- **What the task asks**
Check every line below for the word "none" and copy the ones that have it.

- **Source data**
-------
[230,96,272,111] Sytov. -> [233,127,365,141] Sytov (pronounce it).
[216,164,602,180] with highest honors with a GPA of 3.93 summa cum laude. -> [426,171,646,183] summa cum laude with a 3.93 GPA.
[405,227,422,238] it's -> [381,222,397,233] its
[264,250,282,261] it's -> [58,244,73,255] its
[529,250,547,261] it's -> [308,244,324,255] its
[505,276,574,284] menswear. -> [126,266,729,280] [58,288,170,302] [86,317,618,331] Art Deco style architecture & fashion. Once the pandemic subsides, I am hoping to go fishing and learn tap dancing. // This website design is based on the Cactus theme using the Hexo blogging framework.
-------
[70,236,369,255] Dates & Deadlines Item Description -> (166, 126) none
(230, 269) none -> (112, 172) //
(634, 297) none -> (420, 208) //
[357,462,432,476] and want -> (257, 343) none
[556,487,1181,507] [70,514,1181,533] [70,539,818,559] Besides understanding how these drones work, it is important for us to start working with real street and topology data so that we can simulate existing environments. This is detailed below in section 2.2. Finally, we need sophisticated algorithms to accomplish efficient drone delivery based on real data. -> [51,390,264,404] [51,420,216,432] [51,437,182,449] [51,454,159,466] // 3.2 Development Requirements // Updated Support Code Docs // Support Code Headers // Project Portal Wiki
-------
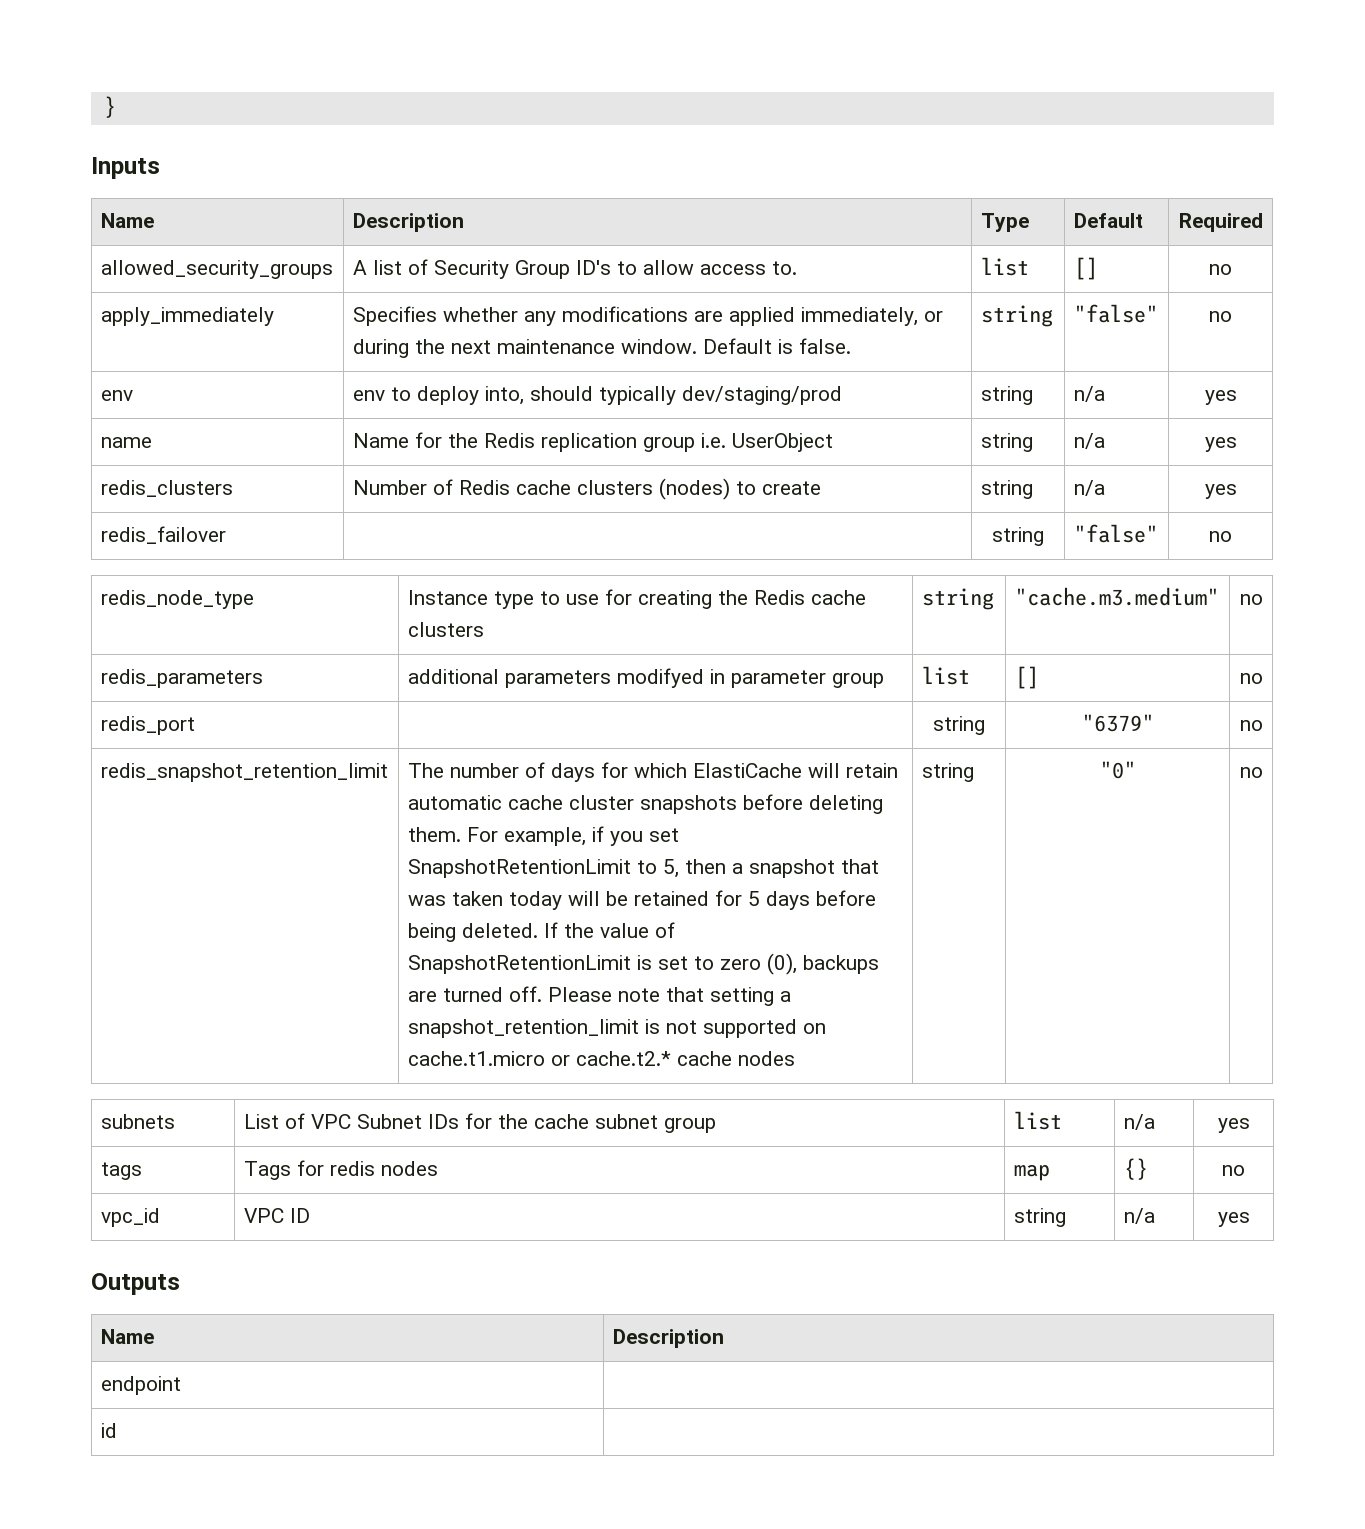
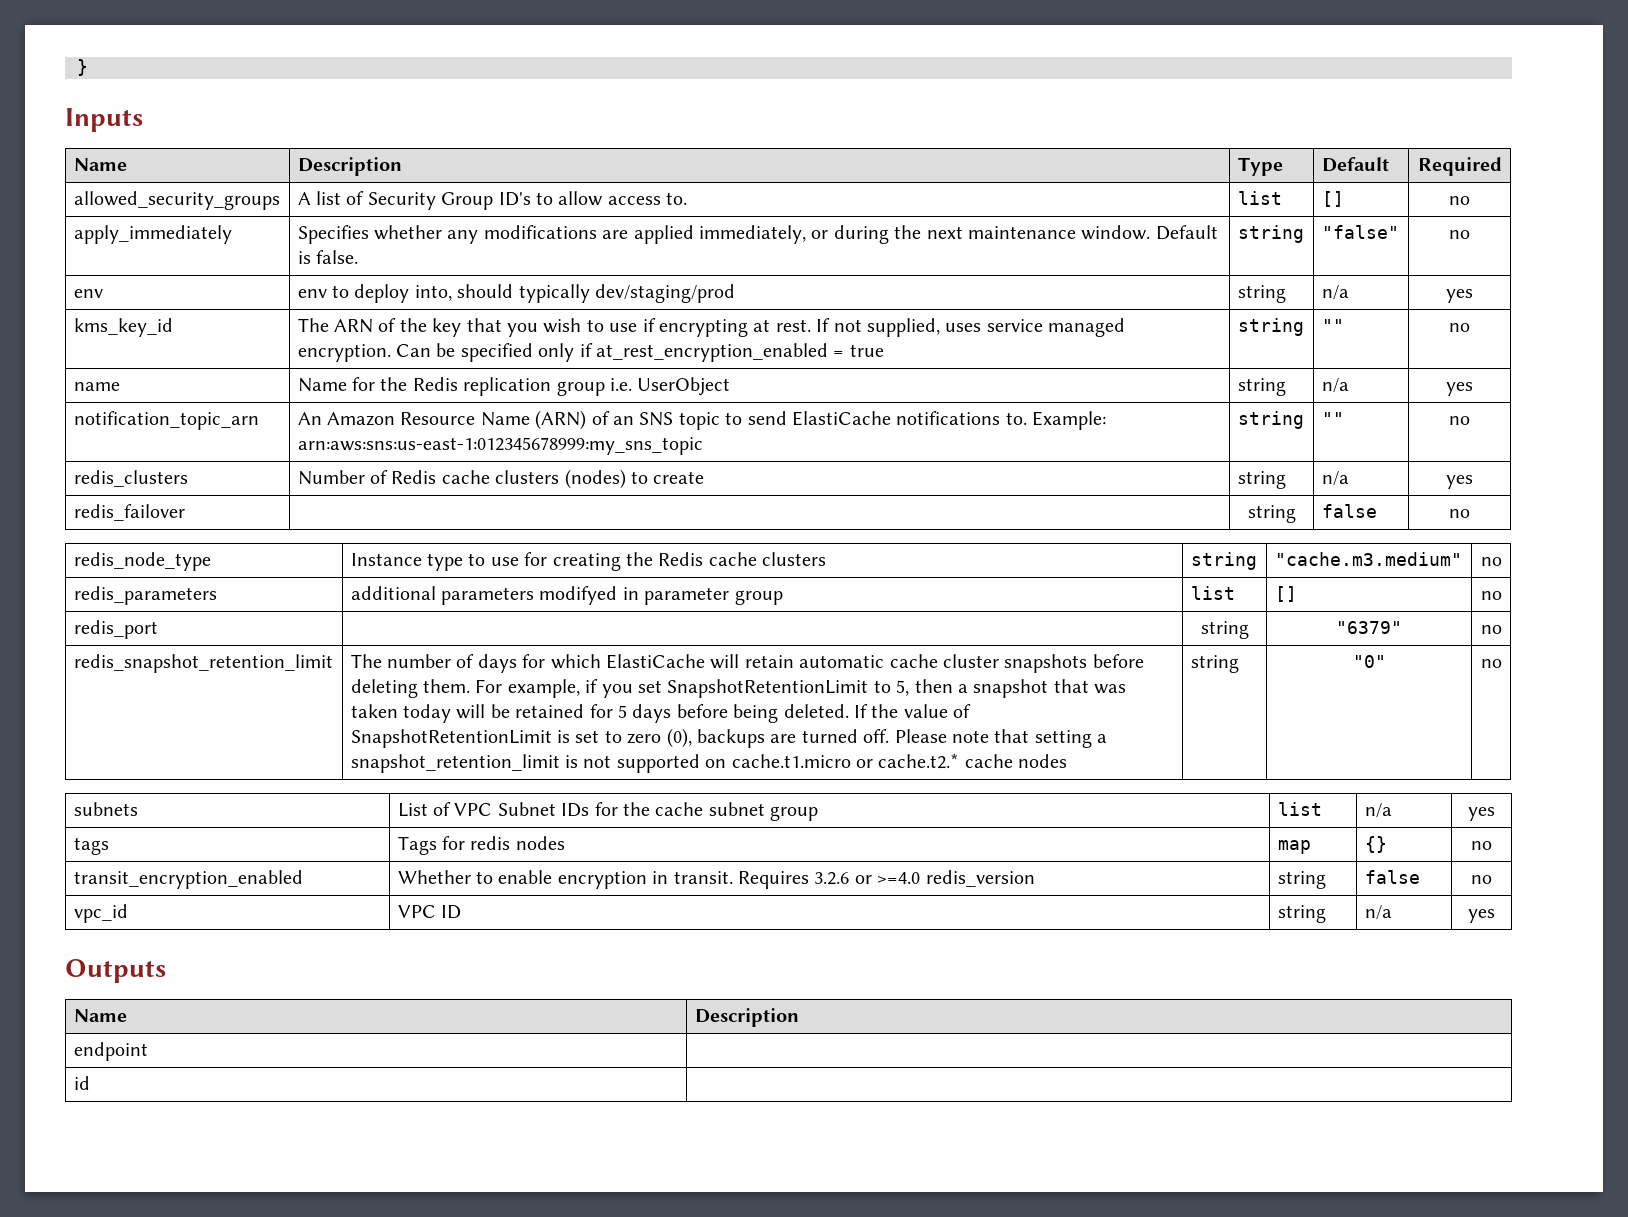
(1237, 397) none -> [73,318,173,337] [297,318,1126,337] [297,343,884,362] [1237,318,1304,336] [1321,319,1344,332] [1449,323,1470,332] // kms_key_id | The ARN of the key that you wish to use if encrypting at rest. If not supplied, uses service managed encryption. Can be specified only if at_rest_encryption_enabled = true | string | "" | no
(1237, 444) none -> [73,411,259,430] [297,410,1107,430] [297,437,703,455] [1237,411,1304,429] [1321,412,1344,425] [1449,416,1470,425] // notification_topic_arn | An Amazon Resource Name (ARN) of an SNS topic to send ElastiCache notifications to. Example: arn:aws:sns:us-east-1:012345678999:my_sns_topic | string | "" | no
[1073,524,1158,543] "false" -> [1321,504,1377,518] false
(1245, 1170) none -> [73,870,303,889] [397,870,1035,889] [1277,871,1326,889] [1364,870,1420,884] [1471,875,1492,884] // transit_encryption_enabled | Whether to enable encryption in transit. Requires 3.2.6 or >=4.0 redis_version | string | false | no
-------
- **Exercise result**
[70,236,369,255] Dates & Deadlines Item Description -> (166, 126) none
(230, 269) none -> (112, 172) //
(634, 297) none -> (420, 208) //
[357,462,432,476] and want -> (257, 343) none
(1237, 397) none -> [73,318,173,337] [297,318,1126,337] [297,343,884,362] [1237,318,1304,336] [1321,319,1344,332] [1449,323,1470,332] // kms_key_id | The ARN of the key that you wish to use if encrypting at rest. If not supplied, uses service managed encryption. Can be specified only if at_rest_encryption_enabled = true | string | "" | no
(1237, 444) none -> [73,411,259,430] [297,410,1107,430] [297,437,703,455] [1237,411,1304,429] [1321,412,1344,425] [1449,416,1470,425] // notification_topic_arn | An Amazon Resource Name (ARN) of an SNS topic to send ElastiCache notifications to. Example: arn:aws:sns:us-east-1:012345678999:my_sns_topic | string | "" | no
(1245, 1170) none -> [73,870,303,889] [397,870,1035,889] [1277,871,1326,889] [1364,870,1420,884] [1471,875,1492,884] // transit_encryption_enabled | Whether to enable encryption in transit. Requires 3.2.6 or >=4.0 redis_version | string | false | no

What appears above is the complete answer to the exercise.